A very cautionary tale for summertime air travelers
One passenger’s many mishaps show an airline system stretched impossibly thin, just as a peak summer travel season approaches.
The New York Times
“I have really good travel karma,” Carol Margolis said. “Well, almost all the time.”
Things began going wrong for her at the start of a recent three-day whirlwind trip from a small city in the south of Norway, where she was on a consulting job, to a midsize city in Colorado, where she had an important meeting.
Margolis is one of those resilient business travelers who know the drill: Always have a Plan B. And chill, knowing that some things go wrong and you simply manage.

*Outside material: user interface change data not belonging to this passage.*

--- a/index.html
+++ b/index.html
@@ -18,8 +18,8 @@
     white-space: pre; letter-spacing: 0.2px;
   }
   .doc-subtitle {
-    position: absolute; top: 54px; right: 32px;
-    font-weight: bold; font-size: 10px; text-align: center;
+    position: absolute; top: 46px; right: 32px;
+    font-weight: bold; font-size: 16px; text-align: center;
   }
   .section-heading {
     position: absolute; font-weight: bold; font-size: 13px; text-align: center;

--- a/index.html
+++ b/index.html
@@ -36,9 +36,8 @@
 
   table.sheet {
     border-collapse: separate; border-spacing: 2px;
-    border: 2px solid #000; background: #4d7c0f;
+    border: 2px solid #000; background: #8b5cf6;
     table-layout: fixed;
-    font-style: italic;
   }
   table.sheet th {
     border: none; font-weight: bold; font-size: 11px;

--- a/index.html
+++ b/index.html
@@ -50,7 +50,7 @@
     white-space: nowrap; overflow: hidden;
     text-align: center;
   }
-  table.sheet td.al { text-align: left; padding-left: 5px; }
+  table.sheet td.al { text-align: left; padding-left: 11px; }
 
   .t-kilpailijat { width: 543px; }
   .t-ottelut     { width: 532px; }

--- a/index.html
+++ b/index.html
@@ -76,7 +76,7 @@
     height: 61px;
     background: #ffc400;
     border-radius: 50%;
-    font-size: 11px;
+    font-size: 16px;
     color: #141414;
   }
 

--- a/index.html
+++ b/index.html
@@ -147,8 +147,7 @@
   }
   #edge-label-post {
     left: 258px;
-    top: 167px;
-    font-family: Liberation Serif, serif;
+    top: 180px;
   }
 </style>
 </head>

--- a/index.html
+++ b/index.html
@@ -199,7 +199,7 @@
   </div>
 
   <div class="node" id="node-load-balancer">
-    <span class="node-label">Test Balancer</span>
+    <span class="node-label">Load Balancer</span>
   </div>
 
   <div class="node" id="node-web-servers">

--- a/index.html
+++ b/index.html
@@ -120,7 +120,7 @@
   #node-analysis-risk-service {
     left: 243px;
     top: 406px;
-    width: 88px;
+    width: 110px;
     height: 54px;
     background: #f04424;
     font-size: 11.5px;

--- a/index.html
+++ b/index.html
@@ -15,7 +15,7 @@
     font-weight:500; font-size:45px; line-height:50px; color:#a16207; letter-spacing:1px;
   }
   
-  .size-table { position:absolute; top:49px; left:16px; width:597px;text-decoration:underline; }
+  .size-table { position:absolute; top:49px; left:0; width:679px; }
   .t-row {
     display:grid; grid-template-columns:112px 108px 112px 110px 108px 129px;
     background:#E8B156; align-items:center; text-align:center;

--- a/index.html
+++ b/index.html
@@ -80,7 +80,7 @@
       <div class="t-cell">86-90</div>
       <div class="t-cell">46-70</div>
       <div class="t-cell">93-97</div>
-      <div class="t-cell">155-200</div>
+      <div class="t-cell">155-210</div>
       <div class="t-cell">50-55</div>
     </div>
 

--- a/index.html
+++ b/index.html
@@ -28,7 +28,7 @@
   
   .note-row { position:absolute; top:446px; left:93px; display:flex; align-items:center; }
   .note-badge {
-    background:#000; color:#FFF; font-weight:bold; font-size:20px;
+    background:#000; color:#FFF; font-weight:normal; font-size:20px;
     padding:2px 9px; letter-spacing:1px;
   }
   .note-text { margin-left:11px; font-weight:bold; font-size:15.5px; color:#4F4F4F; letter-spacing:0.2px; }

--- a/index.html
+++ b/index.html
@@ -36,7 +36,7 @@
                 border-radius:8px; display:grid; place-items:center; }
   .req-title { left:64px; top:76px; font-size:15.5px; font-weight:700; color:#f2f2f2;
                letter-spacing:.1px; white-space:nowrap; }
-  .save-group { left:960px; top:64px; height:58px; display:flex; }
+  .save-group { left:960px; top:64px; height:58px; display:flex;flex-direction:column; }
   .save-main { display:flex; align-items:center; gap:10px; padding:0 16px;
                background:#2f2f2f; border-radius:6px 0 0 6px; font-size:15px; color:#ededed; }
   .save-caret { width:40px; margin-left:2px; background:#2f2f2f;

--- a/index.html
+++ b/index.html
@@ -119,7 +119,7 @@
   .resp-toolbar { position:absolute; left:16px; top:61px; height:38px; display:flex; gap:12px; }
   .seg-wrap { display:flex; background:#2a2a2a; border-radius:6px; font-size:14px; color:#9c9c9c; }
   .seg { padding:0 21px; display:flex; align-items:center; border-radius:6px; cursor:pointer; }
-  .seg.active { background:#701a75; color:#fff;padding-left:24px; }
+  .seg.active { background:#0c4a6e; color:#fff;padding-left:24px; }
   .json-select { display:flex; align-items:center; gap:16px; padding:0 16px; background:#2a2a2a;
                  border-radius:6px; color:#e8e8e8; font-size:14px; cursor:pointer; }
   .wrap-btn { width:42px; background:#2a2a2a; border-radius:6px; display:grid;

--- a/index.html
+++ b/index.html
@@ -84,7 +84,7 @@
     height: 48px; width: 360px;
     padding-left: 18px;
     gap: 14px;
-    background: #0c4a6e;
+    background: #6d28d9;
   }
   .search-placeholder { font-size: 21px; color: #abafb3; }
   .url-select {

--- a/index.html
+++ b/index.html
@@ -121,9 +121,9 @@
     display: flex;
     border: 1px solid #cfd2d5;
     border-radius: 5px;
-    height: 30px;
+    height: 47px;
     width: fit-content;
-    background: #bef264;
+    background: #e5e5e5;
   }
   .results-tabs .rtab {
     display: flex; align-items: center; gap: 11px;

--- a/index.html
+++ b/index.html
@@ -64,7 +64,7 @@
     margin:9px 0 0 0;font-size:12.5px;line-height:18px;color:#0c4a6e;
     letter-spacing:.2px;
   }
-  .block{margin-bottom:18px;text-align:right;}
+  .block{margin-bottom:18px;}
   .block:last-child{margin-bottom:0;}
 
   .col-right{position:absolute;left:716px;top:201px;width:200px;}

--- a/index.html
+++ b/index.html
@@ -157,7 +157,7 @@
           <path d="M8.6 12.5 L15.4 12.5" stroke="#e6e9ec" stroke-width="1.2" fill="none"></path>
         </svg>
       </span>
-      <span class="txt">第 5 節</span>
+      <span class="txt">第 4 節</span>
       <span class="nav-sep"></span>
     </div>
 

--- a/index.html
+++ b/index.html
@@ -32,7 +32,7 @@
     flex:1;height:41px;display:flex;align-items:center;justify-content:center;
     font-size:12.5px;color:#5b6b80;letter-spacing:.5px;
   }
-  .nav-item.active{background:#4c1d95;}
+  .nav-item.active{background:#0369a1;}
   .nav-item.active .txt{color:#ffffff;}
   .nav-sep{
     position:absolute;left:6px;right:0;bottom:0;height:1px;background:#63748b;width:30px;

But still, this was asking a lot.
“Well,” she said, “between the five-hour nighttime bus ride and then walking in on someone else’s hotel room in Oslo, then having to sit in 36F in coach despite a business-class ticket, then having to spend an extra $6,000 on a new ticket to get back to Norway because they didn’t have my reservation on the return flight, and then my bag not showing up, and having to buy cheap shoes that didn’t fit ... “
Whoa, there. This has all of the makings of a lesson in coping, just as the peak summer travel season approaches. Fares and fees are rising, and airplanes are impossibly crowded. The trade group Airlines for America says that airlines in the United States will carry about 209 million passengers from June through August — 27 million on international flights, the most ever. The overall numbers of flights and seats are down, however, as airlines pare routes.
Margolis, a management consultant, said that her recent trip reflected elements of a system that’s stretched so tight that there is little slack to accommodate disruptions.
“My baby just turned 29, so I know how many years I’ve been doing this, because he was 1 year old when I started traveling on business,” she said in a late-night phone call last week from Kristiansen, Norway, just after getting back to her consulting work. “And this has been the worst trip ever.”
The saga is long, but we’ll cut to the chase. First, the little European airline that was to fly her from Kristiansen to Copenhagen, the first leg of her outbound trip, canceled her flight because of a strike. That meant she would miss her scheduled trans-Atlantic flight from Copenhagen. Plan B was to go to Oslo instead, for a flight to Newark, with a connection through Chicago to Colorado Springs. So getting quickly to Oslo, at night, from Kristiansen (about 200 miles) was the first hurdle.
“I thought, I’ll drive, even though it was pouring rain,” she said. “It’s a four- or five-hour drive, which was doable. But the car rental was about $600 for a one-way drop-off, and a taxi would take me for about $1,000, so that made better sense. Then as my hotel was calling the taxi, a desk agent said, ‘What about the bus?’”
“I’m like, the bus@?” Margolis said with a touch of horror. But the bus turned out to be the cheapest and most reliable part of the trip. Exhausted, she got to a hotel in Oslo just before midnight.
“I used my key to open the door and flipped on the lights, and the room was occupied,” said Margolis, who publishes a website called Smartwomentravelers.com and blogs about her adventures. “Thankfully, I didn’t hear any screaming. Back down at the desk, they upgraded me to a better room, unoccupied — which I have to say is one tactic to score an upgrade that I’d never thought of before.”
The flight from Oslo to Newark in business class the next morning was pleasant and uneventful. But the connection to Chicago was changed to Denver instead. “Well, it’s a short hop from Denver to Colorado Springs, so I figured, no problem,” she said.
Problem. She had a first-class ticket on that itinerary but, with the change in flights and planes, no first-class seat.
“I see that I’m in Seat 36F, way in the back in coach, a row from the toilet,” she said. “I’m like, what the heck?”
Protests were unavailing. Waiting for a later flight was not an option because of her tight schedule. Off to Denver she went, crammed in a window seat.
“The guy next to me is sleeping; the guy in front of me has his seat all the way back, so I can’t use my laptop. I could barely move. I’m saying, OK, bladder, we’re in for a long ride. Still, even though you feel like crying, you think, heck, this is a stupid thing, suck it up. You’re getting where you need to be and you’re on your way.”
The morning after her meeting in Colorado Springs she went to the airport for the long haul back to Norway. Oops, although she had a $4,000 ticket in her hand, she didn’t seem to have a reservation. No one at the airport or in the vast networks of interlocking airline alliances had a clue, she said. The option was to buy an entirely new first-class ticket to Norway and let her travel agent sort it out later. The added cost: $6,000.
All’s well that ends well, she said — even the bag and her good shoes eventually showed up. But she added a note of empathy.
“If this can happen to those of us who really know what we’re doing — you know, get to an airport lounge and get help; always have a Plan B with different flights — imagine the poor traveler who doesn’t know the system and doesn’t have a clue what to do,” she said.
You’ll be seeing more of them this summer.